History
The evidence of the remotest past of the settlements
which has existed in the area of the present-day Tuzla are the remains
of archeologically found and investigated cultural layers. The found
remains of oldest material culture provide evidence that Tuzla with its
close surroundings is one of the oldest settlements in
Bosnia-Herzegovina, and that the area of Tuzla's
salt water
springs has uninterruptedly been inhabited from earliest
times - the younger neolithic age to the present day. Starting from the
neolithic age to the present day, settlement of Tuzla was always related
to its salt resources. The oldest written records behind by the Greeks
Aristotle and Strabo say so, also providing that the Ancient Greeks new
the region of Tuzla. In his historic writings, the Byzantine historian
and cezar Constantine Porfirogenet, around the year 950 mentions the
existence of Tuzla's salt water springs and settlements surrounding
them.
Tuzla was named after its natural resource - SALT.
The present day name is derived from the Turkish word TUZ meaning salt.
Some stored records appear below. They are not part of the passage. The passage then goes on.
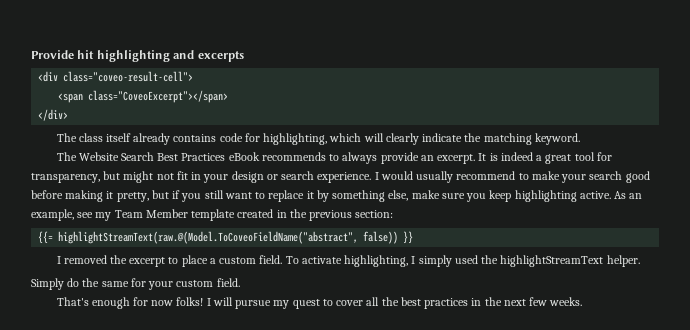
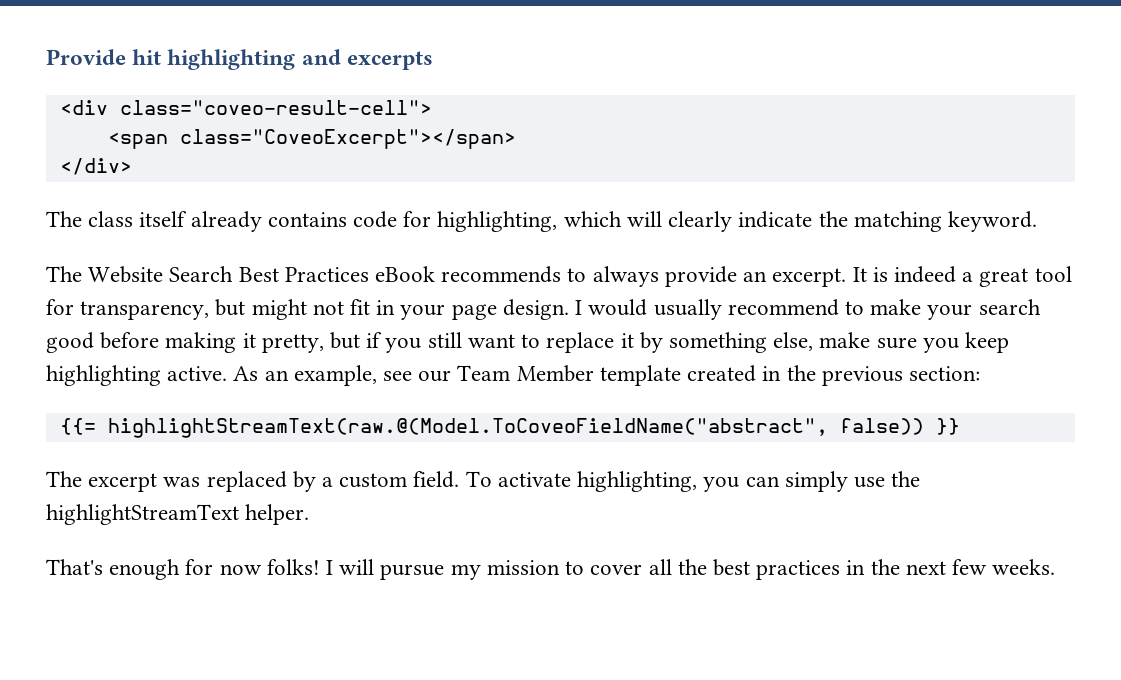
- It is indeed a great tool for transparency, but might not fit in your design or search experience.
+ It is indeed a great tool for transparency, but might not fit in your page design.
- As an example, see my Team Member template created in the previous section:
+ As an example, see our Team Member template created in the previous section:
- I removed the excerpt to place a custom field.
+ The excerpt was replaced by a custom field.
- To activate highlighting, I simply used the highlightStreamText helper.
+ To activate highlighting, you can simply use the highlightStreamText helper.
- Simply do the same for your custom field.
- I will pursue my quest to cover all the best practices in the next few weeks.
+ I will pursue my mission to cover all the best practices in the next few weeks.

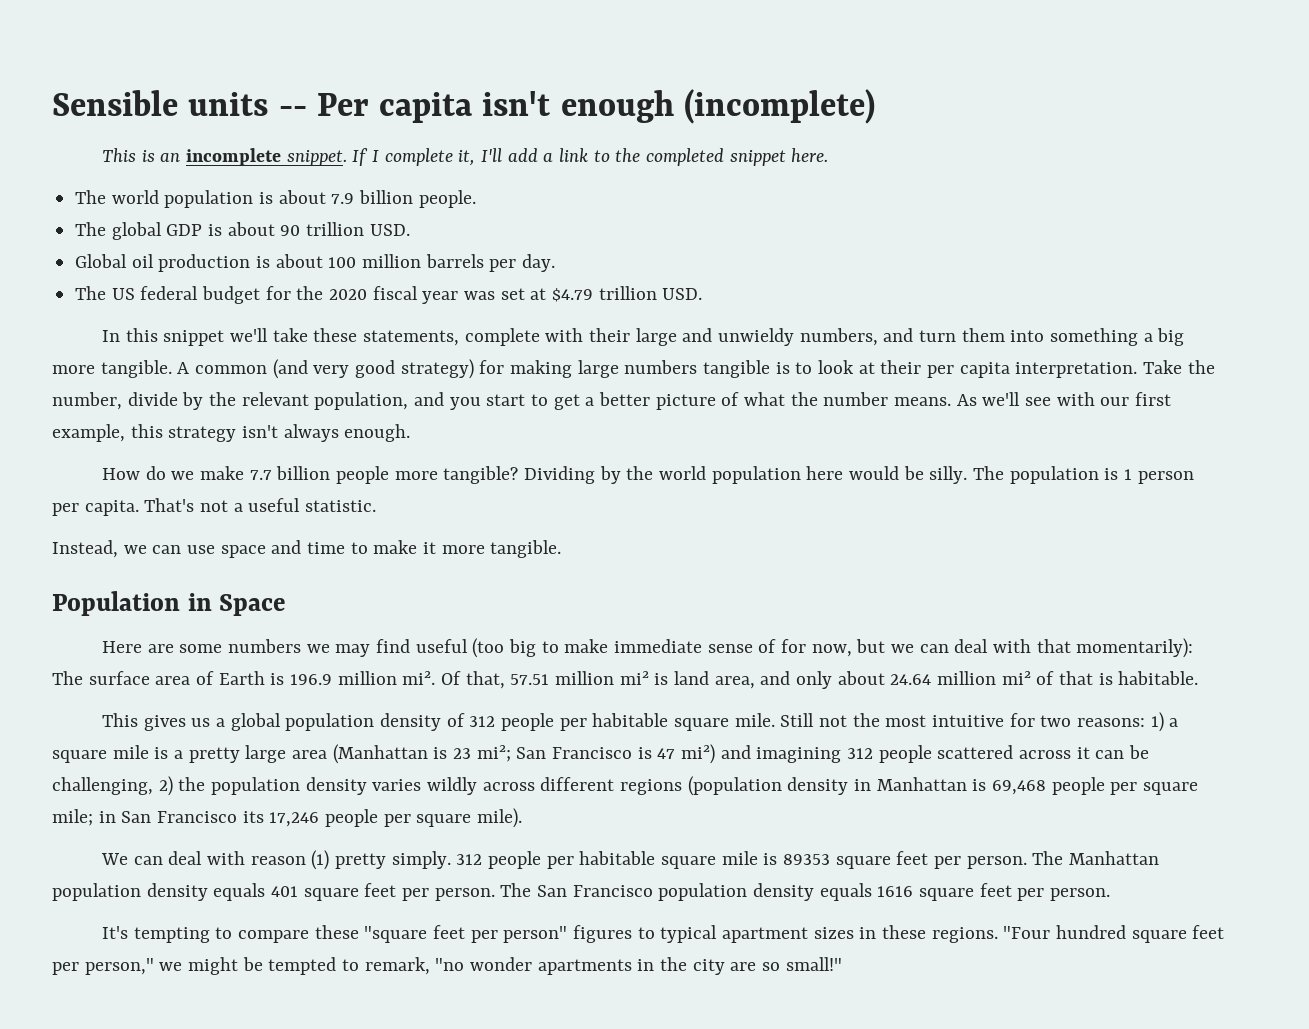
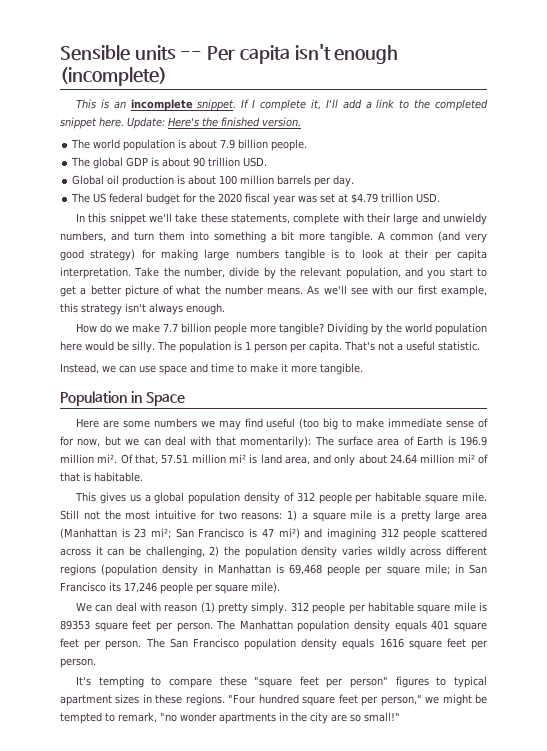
+ Update: Here's the finished version.
- In this snippet we'll take these statements, complete with their large and unwieldy numbers, and turn them into something a big more tangible.
+ In this snippet we'll take these statements, complete with their large and unwieldy numbers, and turn them into something a bit more tangible.

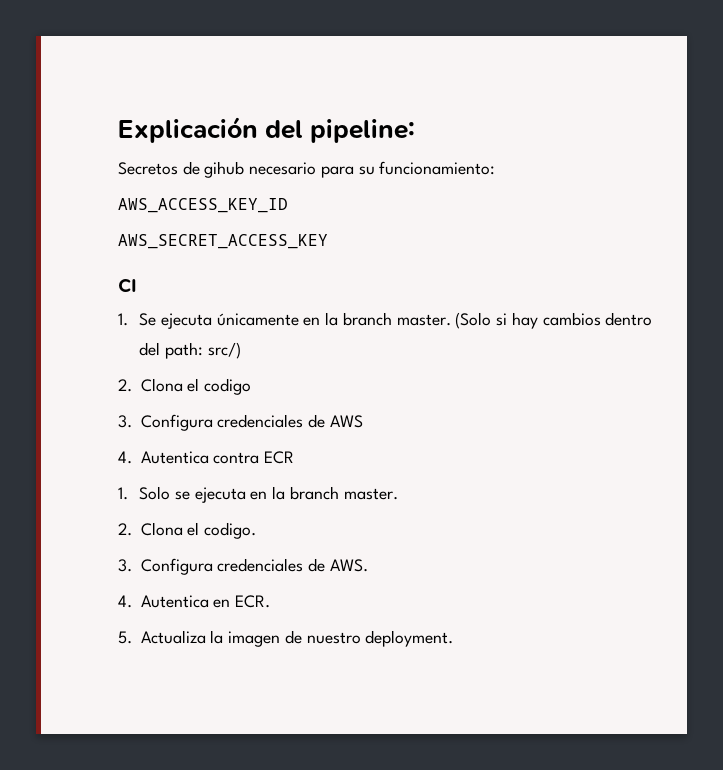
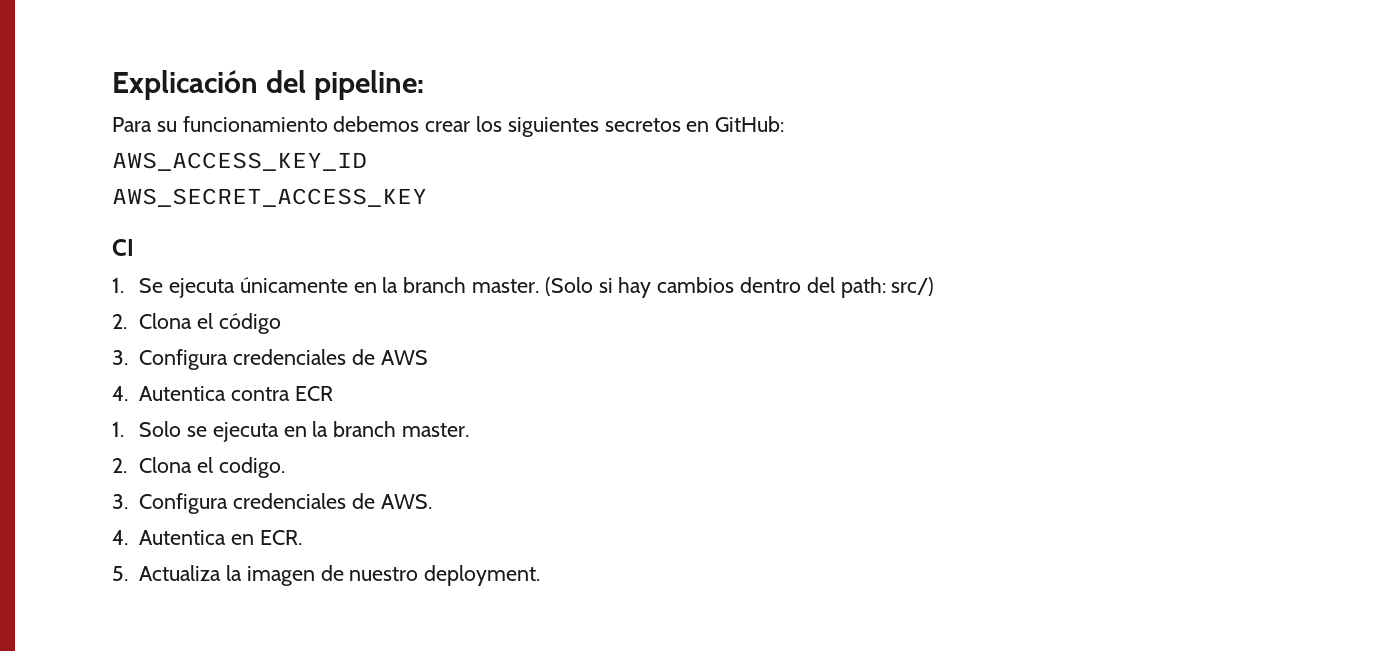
- Secretos de gihub necesario para su funcionamiento:
+ Para su funcionamiento debemos crear los siguientes secretos en GitHub:
- 2. Clona el codigo
+ 2. Clona el código

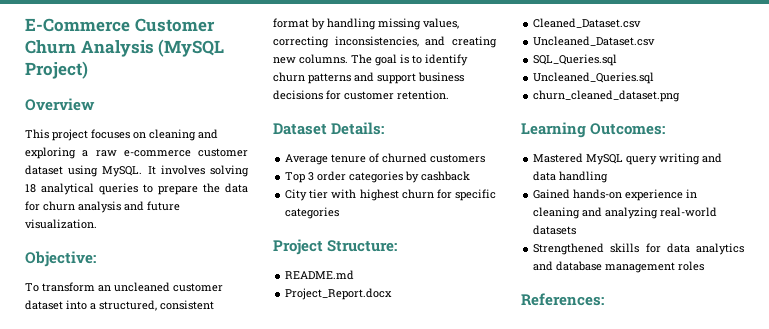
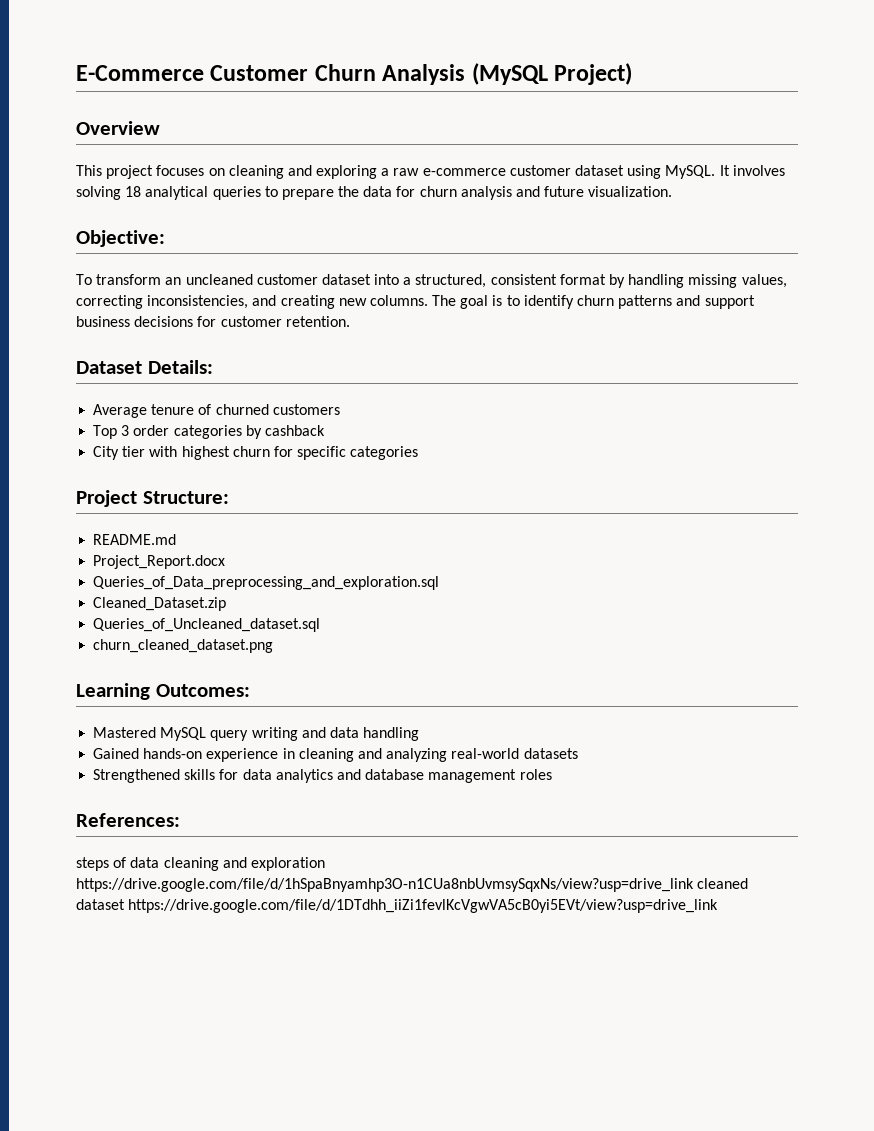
- Cleaned_Dataset.csv
- Uncleaned_Dataset.csv
- SQL_Queries.sql
- Uncleaned_Queries.sql
+ Queries_of_Data_preprocessing_and_exploration.sql
+ Cleaned_Dataset.zip
+ Queries_of_Uncleaned_dataset.sql
+ steps of data cleaning and exploration https://drive.google.com/file/d/1hSpaBnyamhp3O-n1CUa8nbUvmsySqxNs/view?usp=drive_link cleaned dataset https://drive.google.com/file/d/1DTdhh_iiZi1fevlKcVgwVA5cB0yi5EVt/view?usp=drive_link

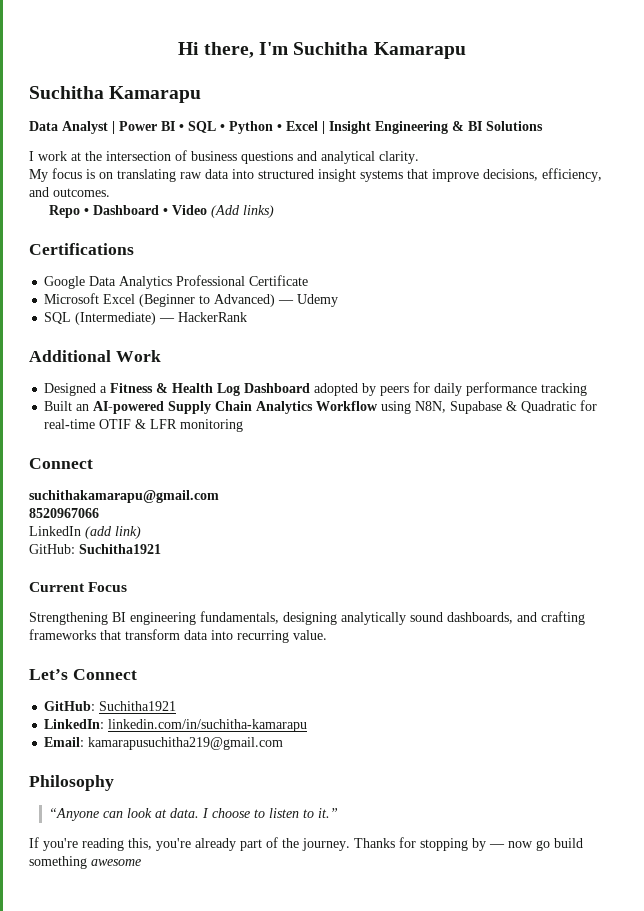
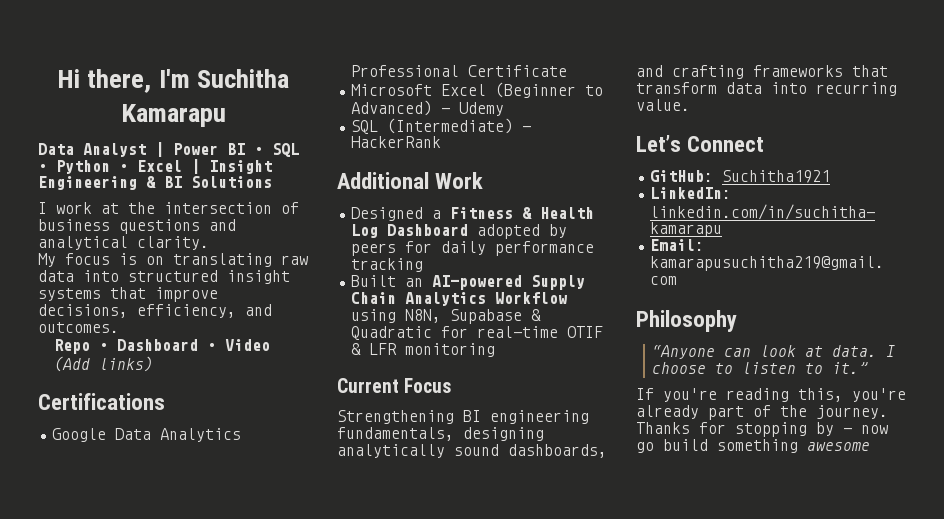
  Hi there, I'm Suchitha Kamarapu
- Suchitha Kamarapu
  Built an AI-powered Supply Chain Analytics Workflow using N8N, Supabase & Quadratic for real-time OTIF & LFR monitoring
- Connect
- suchithakamarapu@gmail.com
- 8520967066
- LinkedIn (add link)
- GitHub: Suchitha1921

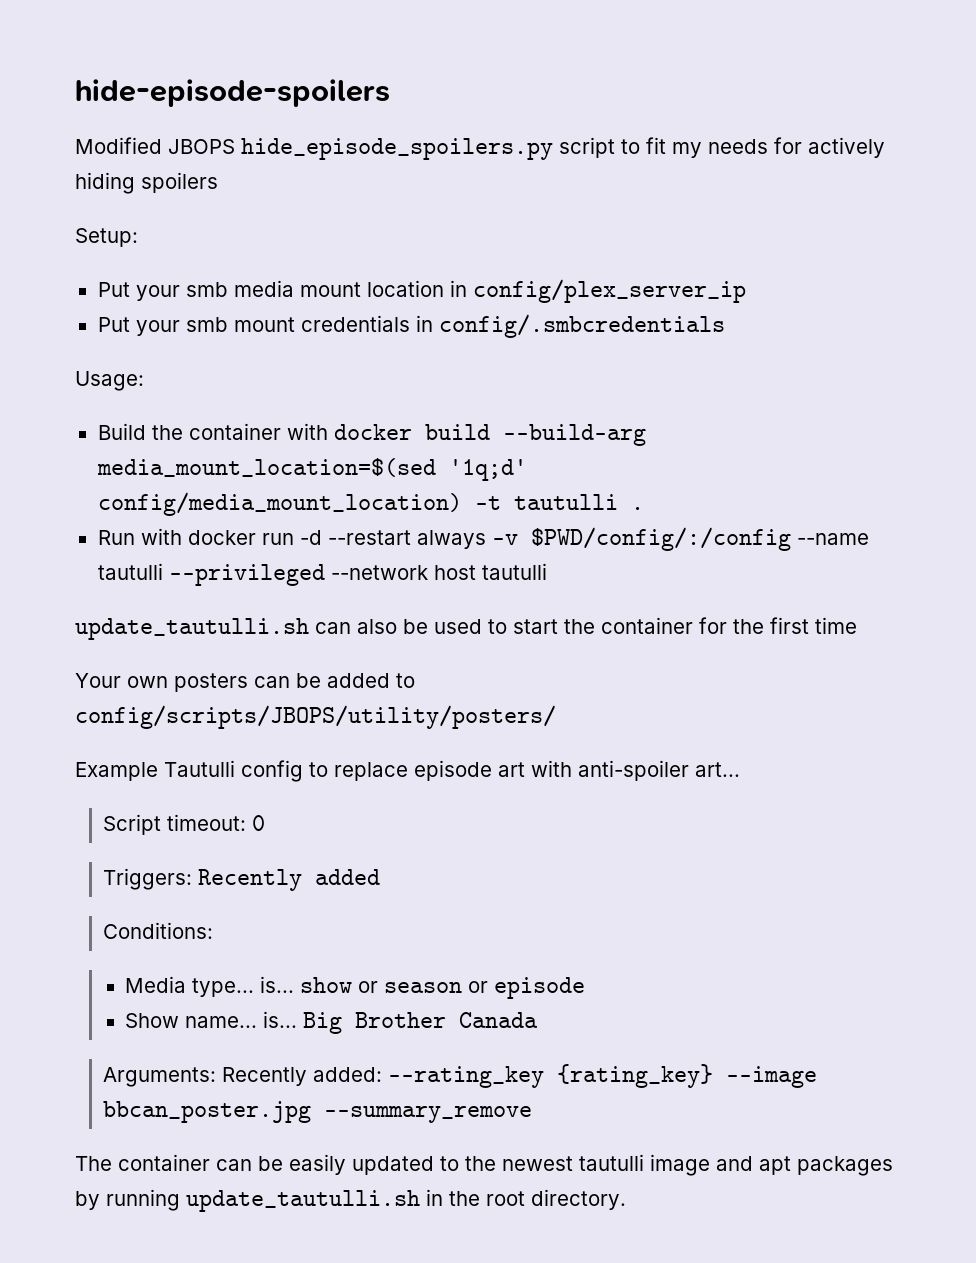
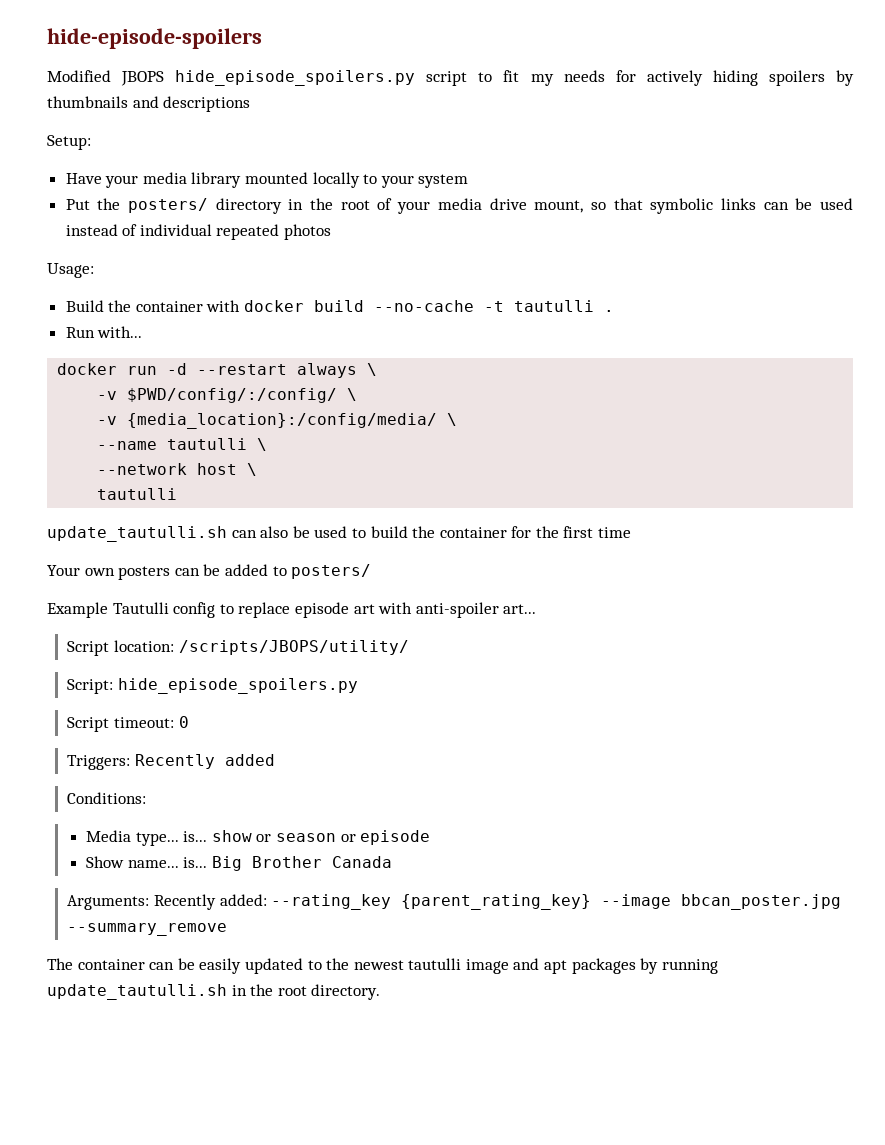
- Modified JBOPS hide_episode_spoilers.py script to fit my needs for actively hiding spoilers
+ Modified JBOPS hide_episode_spoilers.py script to fit my needs for actively hiding spoilers by thumbnails and descriptions
  Setup:
- Put your smb media mount location in config/plex_server_ip
- Put your smb mount credentials in config/.smbcredentials
+ Have your media library mounted locally to your system
+ Put the posters/ directory in the root of your media drive mount, so that symbolic links can be used instead of individual repeated photos
- Build the container with docker build --build-arg media_mount_location=$(sed '1q;d' config/media_mount_location) -t tautulli .
+ Build the container with docker build --no-cache -t tautulli .
- Run with docker run -d --restart always -v $PWD/config/:/config --name tautulli --privileged --network host tautulli
+ Run with...
+ docker run -d --restart always \
+ -v $PWD/config/:/config/ \
+ -v {media_location}:/config/media/ \
+ --name tautulli \
+ --network host \
+ tautulli
- update_tautulli.sh can also be used to start the container for the first time
+ update_tautulli.sh can also be used to build the container for the first time
- Your own posters can be added to config/scripts/JBOPS/utility/posters/
+ Your own posters can be added to posters/
+ Script location: /scripts/JBOPS/utility/
+ Script: hide_episode_spoilers.py
- Arguments: Recently added: --rating_key {rating_key} --image bbcan_poster.jpg --summary_remove
+ Arguments: Recently added: --rating_key {parent_rating_key} --image bbcan_poster.jpg --summary_remove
For several many rulers from Byzantinium, Austra-Hungary,
Middle Age Bosnia changed in this area. The region was first occupied by
the Turks in 1460, and somewhat later - in 1474 the occupation was
definite. Within the Bosnian vilayet, Tuzla was under the administrative
government of the Zvornik sanjak and it was granted a status of quadiluk
with a domicile first in Gornja Tuzla, which was moved to Tuzla proper
around the middle of XVII century.
Under the Turkish rule, the importance of the
settlement is increasing. In the early XVIII century Tuzla becomes the
domicile of the captain. due to the reform of the Turkish
administration, a freer development of the town economy and the
introduction of modern crafts, Tuzla developed into the administrative
center of the Zvornik sanjak, and had become an important traffic,
millitary and cultural center of
north - east
Bosnia.Towards the end of the Turkish rule, Tuzla had
approximately 5000 inhabitants and it was on of the bigger towns in
Bosnia.
The first document recording the exploitation of
Tuzla's salt water springs dates from 1548. Salt was produced the whole
year. Salt wells were located on the present-day
Salt square.
In the close vicinity of the welles fires were burning which were built
on a lot of firewood. The daily salt production in Donja Tuzla was
approximately 250kg, and 300 kg in Gornja Tuzla.
In the early XVIII century a rectangular
fortification was built in the town, with high walls and with one
lookout on each wall, with the main tower inside the walls. The
settlement was surrounded by an outer wall with four gates. The
fortification was destroyed in 1870. Many buildings have remained in
Tuzla from the of the Turkish rule, built as memorials by prominent
Turks. Several mosques have been preserved to the present day.
Turalibeg's
mosque with a stone minaret, AK - mosque in Gornja Tuzla
(both dating from the XVI century), Haji-Hasan's Mosque and the Jalta
Mosque.
In 1826 the first schools were opened in Tuzla, the
first hospital "Hastahana" was opened in 1874, and six years before the
"Hastahana" was established, the first pharmacy began to operate.
After Austria-Hungary overtook the political control
and the economic development of Bosnia, Tuzla became an integral part of
its economy. As its administration was established, a more up-to-date
methods for salt and coal exploitation were introduced.